As with most spices, buy ground ginger in small quantities and use it quickly. Its flavor and aroma wane before you could think. If you are serious about flavor, make your own ground ginger: grind dried ginger in a spice mill and pass it through a sieve to get rid of the fibrous bits.
Cooking with ginger
Try pan fried salmon with ginger; this way to cook fish is typical in Chinese cooking and you could prepare fresh tuna steaks, cod, haddock, or sea bass fillets in the same way. You can stir-fry crab with ginger for a new flavor. If you have kids, surely they would appreciate gingerbread or ginger cookies more than a stir-fry.
If a recipe calls for a form of ginger and you don't have it, see ginger substitutions.
Ginger is as versatile as garlic and it goes well with fish, try your own version of ginger-garlic shrimp using fresh ginger instead of chili in the popular Spanish recipe. Prepare garlic-ginger chicken the same way, using diced chicken breast -strips will also do- instead of shrimp.
Ginger has been present in western cuisines for centuries always dried or powdered; green or fresh ginger is a modern addition, its popularity increasing in direct proportion to the fascination with oriental cooking.

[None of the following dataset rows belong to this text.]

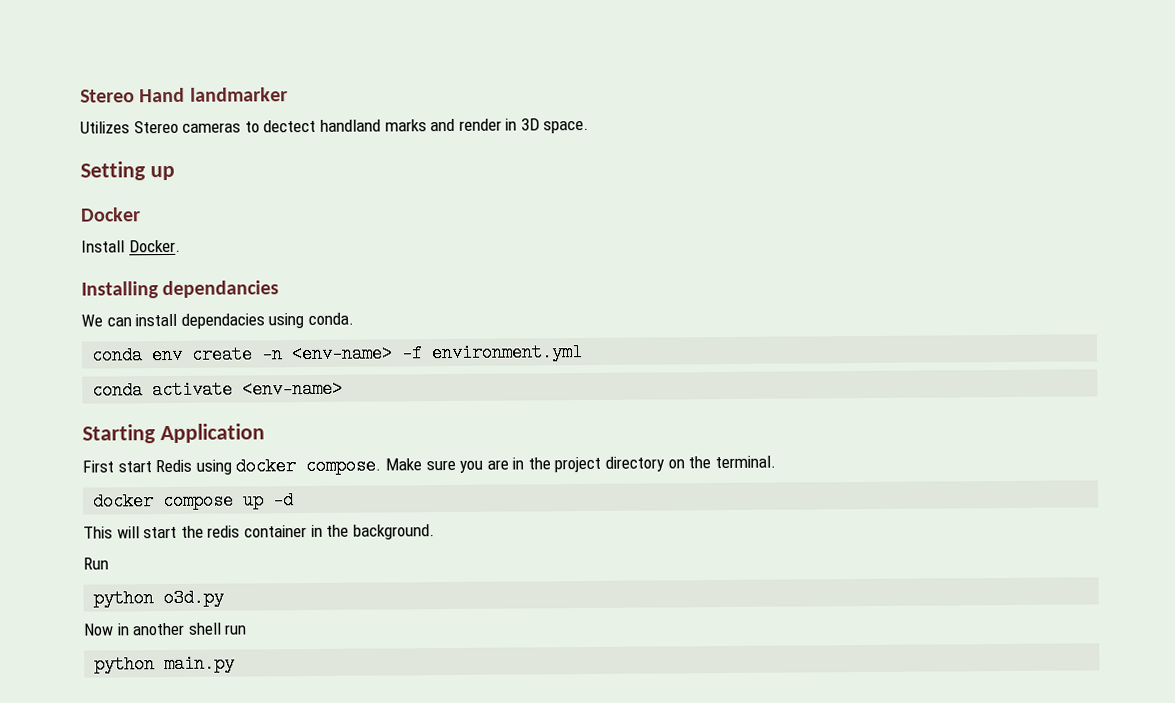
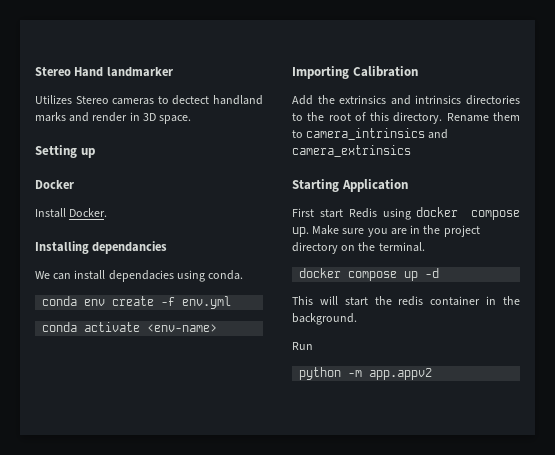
- conda env create -n <env-name> -f environment.yml
+ conda env create -f env.yml
+ Importing Calibration
+ Add the extrinsics and intrinsics directories to the root of this directory. Rename them to camera_intrinsics and camera_extrinsics
- First start Redis using docker compose.
+ First start Redis using docker compose up.
- python o3d.py
- Now in another shell run
- python main.py
+ python -m app.appv2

The origin of the name ginger is in the Sanskrit word "sinabera" meaning "in the shape of a horn." Ginger truly resembles an antler.
English pubs in the 19th century used to keep a shaker with ginger on the counter so the customers could sprinkle some into their drinks. Ginger beer and ginger ale derive from this tradition.
How to grow
Ginger is cultivated in tropical regions where there is a noticeable difference between the wet and dry seasons. Though it is a perennial plant, it is grown as an annual. When rhizomes are divided, plant shoots come out about 10 days later. Ginger will be ready to harvest 7-10 months later.